- Task directions -
The job is to find each line of the records below that includes the word "project" and copy it.

"""

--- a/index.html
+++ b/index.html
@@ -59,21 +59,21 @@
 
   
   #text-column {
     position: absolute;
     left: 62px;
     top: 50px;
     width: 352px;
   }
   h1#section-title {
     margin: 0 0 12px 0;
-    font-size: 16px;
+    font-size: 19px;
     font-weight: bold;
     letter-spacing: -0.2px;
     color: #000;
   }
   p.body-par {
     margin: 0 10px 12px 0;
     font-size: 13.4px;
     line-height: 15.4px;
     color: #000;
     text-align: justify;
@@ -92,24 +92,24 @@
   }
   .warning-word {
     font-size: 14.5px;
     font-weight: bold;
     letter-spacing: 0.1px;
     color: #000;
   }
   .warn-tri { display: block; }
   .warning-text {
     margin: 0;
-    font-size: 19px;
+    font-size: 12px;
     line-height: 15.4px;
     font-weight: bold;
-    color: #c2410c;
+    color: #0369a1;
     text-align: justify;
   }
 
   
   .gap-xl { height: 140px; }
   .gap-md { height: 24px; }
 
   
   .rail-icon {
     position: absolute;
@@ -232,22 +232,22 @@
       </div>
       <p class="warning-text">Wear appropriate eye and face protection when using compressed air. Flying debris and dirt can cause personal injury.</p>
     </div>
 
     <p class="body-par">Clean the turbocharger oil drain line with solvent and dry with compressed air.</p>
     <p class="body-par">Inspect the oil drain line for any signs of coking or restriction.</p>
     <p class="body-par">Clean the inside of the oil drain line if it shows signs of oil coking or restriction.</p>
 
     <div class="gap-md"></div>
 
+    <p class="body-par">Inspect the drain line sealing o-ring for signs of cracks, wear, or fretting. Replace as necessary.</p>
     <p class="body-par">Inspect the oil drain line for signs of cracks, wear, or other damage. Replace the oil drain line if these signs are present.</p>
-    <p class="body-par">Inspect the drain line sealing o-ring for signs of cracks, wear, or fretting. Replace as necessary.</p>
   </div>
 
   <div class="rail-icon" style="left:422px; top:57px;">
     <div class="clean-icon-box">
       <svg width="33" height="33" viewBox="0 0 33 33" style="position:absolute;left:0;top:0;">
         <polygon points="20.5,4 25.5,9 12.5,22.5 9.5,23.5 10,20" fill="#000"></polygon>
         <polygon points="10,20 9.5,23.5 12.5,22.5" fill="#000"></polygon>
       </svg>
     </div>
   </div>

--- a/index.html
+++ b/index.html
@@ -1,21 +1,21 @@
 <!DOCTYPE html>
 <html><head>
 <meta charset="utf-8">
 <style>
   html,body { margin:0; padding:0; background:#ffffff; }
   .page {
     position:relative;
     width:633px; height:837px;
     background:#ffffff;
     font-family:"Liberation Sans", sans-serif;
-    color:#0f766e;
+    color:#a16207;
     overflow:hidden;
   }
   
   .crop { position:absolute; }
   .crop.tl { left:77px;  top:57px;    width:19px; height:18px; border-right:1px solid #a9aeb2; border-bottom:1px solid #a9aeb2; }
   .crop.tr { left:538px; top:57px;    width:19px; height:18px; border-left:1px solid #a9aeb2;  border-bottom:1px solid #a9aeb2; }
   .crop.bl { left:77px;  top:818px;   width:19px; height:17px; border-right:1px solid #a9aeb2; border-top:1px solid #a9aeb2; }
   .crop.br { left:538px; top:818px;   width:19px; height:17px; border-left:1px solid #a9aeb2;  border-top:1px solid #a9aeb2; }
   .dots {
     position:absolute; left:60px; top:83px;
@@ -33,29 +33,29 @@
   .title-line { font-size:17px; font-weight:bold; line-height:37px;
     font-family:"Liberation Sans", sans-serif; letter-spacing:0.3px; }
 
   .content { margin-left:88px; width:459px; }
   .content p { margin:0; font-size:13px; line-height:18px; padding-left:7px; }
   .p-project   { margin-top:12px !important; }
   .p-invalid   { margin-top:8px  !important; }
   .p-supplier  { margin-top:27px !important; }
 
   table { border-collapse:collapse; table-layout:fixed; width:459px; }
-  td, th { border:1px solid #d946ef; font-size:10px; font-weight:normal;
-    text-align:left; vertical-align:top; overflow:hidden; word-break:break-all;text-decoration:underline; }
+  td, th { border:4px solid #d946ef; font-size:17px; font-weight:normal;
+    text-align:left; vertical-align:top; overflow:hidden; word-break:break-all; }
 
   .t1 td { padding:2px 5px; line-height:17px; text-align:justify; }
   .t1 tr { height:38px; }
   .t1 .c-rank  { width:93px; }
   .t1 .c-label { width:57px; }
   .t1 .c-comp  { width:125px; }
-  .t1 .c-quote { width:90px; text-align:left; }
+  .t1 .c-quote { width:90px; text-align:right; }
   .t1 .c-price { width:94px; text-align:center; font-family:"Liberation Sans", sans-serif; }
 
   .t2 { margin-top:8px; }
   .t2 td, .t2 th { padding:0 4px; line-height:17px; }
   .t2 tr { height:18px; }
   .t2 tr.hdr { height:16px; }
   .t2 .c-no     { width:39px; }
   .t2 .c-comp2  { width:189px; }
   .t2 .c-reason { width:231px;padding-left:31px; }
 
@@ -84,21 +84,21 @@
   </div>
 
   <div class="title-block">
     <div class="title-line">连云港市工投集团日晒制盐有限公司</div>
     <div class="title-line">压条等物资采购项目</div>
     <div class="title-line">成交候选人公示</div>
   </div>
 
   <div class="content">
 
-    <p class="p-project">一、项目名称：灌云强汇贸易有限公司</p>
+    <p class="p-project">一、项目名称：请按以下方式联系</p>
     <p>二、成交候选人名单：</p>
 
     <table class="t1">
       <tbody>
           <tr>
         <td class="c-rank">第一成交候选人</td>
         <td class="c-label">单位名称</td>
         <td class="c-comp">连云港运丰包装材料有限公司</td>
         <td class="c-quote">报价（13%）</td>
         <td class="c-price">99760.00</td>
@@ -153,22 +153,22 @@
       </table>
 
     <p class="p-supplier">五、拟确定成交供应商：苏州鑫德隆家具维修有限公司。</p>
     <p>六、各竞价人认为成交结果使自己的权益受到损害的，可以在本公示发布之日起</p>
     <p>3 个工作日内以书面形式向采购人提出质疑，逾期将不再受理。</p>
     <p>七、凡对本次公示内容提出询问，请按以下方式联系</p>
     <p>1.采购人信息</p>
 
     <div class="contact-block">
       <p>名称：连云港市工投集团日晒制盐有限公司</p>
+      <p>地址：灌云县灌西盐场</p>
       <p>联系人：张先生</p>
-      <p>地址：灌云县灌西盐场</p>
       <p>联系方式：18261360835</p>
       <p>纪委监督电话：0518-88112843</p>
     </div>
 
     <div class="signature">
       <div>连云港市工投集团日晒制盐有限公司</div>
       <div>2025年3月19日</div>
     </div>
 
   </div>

"""

- Solution for this exercise -
   .p-project   { margin-top:12px !important; }
-    <p class="p-project">一、项目名称：灌云强汇贸易有限公司</p>
+    <p class="p-project">一、项目名称：请按以下方式联系</p>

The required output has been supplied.